[Stored entries]
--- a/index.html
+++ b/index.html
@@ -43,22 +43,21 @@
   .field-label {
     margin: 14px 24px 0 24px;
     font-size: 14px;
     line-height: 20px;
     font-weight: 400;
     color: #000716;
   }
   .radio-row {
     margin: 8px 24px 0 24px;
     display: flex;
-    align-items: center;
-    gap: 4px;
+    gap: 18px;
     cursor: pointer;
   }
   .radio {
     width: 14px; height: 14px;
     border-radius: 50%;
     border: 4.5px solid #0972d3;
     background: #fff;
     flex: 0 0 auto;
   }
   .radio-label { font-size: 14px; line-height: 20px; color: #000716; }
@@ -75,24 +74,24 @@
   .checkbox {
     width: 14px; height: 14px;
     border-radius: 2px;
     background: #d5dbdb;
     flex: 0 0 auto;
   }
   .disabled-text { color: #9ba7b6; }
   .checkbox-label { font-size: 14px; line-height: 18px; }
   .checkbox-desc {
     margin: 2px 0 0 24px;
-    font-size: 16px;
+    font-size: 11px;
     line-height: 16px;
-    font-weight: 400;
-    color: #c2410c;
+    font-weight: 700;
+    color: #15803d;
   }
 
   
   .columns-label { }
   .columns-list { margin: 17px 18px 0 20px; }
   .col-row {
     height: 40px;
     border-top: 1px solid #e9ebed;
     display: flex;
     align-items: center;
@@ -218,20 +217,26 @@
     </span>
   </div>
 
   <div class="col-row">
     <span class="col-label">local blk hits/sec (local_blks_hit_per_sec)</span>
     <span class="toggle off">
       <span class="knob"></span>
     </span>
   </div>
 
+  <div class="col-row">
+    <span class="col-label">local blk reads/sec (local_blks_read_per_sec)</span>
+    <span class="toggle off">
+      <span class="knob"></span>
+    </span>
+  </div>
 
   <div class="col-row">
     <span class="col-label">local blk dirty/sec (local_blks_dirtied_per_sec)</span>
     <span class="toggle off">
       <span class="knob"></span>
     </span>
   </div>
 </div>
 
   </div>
...
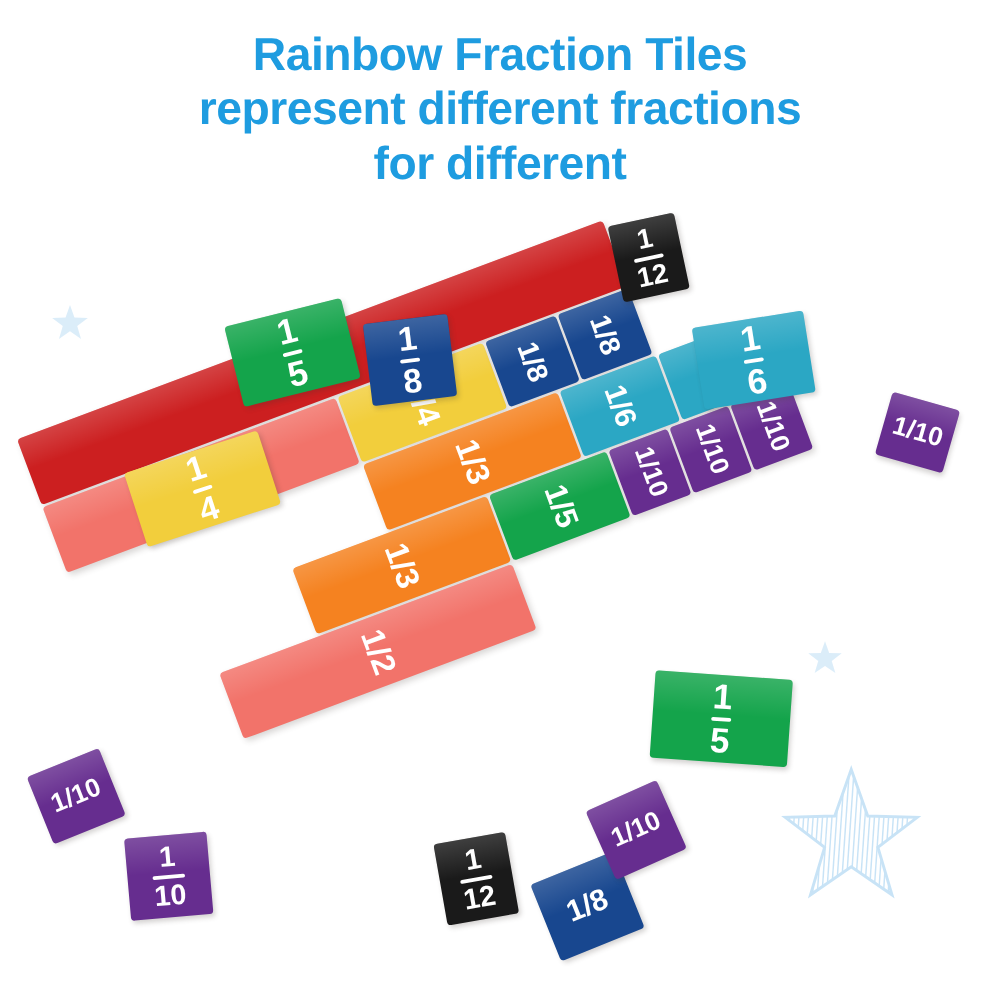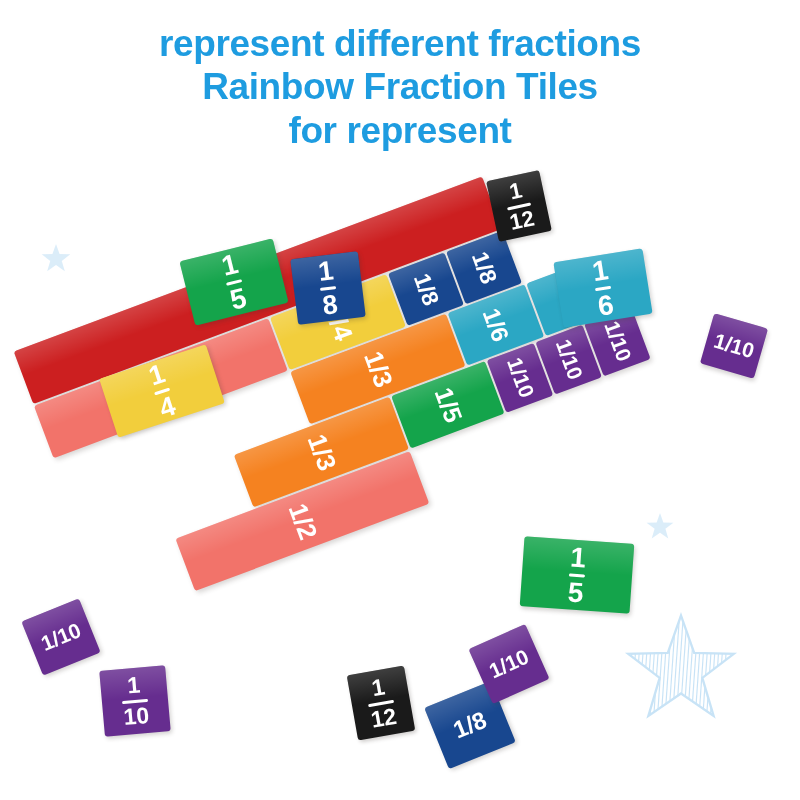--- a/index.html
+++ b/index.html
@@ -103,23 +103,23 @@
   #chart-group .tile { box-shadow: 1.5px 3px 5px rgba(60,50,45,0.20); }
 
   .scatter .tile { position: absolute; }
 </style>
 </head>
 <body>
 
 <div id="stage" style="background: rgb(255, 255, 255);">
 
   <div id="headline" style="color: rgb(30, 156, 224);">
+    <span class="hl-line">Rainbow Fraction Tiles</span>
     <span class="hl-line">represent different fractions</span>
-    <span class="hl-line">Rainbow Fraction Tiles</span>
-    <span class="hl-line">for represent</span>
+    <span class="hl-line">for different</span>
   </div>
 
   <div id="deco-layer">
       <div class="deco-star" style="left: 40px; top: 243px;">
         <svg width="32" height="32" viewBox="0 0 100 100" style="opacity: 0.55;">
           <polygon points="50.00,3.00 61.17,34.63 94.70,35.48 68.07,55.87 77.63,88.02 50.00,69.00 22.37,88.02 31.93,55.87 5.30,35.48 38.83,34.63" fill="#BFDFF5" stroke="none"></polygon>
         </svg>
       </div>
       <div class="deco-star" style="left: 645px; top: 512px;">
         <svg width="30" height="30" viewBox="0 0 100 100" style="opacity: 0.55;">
...
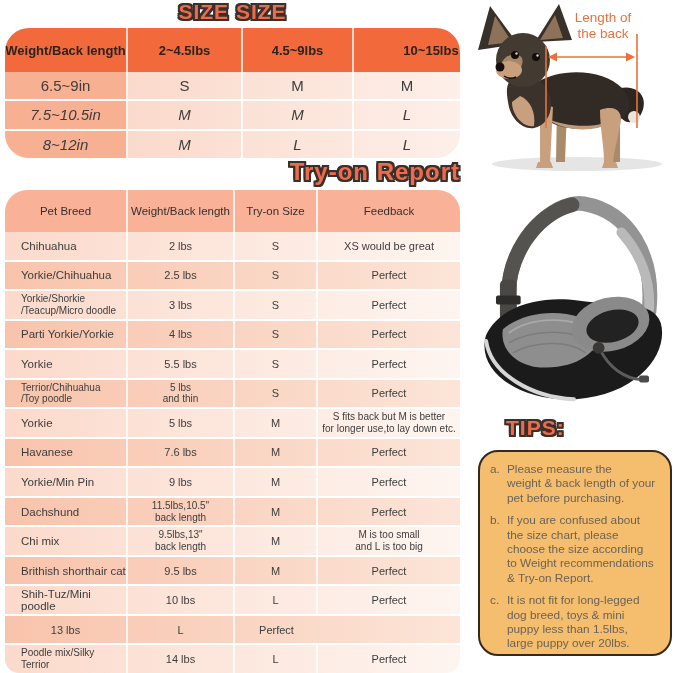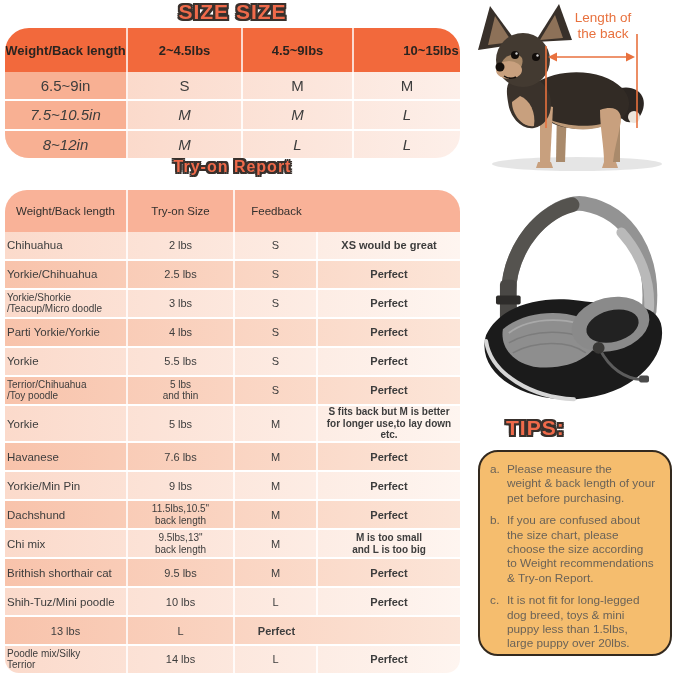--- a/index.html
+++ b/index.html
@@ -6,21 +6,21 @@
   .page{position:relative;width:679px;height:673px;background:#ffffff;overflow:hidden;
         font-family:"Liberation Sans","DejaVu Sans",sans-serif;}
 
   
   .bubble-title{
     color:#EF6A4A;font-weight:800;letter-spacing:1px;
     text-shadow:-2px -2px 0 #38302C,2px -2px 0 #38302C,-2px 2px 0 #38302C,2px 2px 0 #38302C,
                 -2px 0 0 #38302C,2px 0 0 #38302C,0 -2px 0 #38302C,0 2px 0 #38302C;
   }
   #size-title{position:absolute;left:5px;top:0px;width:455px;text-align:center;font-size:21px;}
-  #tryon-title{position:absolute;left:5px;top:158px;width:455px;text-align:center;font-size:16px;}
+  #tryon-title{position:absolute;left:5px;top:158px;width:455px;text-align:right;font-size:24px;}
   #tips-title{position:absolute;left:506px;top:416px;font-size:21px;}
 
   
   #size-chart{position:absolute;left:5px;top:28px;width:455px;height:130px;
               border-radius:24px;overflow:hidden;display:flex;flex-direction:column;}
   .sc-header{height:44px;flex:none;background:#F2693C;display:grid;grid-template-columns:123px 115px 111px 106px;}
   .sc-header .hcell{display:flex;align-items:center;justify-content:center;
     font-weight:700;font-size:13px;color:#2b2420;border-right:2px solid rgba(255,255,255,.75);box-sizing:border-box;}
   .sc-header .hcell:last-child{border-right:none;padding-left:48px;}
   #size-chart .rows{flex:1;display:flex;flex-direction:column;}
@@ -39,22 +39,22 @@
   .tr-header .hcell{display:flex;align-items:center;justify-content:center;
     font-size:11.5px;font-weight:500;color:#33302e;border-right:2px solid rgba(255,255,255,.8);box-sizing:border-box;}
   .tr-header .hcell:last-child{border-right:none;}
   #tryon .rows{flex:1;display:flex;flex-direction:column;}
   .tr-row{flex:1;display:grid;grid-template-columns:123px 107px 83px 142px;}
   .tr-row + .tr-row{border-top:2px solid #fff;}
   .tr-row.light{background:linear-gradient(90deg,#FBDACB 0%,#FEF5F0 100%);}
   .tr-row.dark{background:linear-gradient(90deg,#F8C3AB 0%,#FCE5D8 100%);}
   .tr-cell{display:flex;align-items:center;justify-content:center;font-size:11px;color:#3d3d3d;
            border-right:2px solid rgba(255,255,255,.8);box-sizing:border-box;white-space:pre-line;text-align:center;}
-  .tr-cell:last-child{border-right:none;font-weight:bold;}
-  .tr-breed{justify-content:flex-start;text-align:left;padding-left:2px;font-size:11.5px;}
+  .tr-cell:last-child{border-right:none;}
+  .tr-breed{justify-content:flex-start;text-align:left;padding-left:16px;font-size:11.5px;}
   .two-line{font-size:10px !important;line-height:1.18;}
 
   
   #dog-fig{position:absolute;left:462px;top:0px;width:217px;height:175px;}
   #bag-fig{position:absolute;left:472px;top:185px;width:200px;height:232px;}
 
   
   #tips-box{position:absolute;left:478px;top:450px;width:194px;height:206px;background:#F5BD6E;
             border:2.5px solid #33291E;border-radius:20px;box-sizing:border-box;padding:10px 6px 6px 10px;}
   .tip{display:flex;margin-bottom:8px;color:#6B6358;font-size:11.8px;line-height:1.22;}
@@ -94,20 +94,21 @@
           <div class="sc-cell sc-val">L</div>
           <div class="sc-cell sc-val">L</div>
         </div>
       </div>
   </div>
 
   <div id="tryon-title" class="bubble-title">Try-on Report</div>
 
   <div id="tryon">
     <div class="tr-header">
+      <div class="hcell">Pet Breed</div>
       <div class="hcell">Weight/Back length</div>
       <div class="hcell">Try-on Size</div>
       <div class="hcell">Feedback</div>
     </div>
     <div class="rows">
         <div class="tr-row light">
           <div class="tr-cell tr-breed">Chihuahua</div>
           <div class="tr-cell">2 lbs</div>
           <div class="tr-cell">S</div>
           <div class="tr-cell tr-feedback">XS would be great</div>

[TASK DETAILS] Each line of the data that contains "columns" should be counted; please give only the number.

[EXERCISE RESPONSE] 4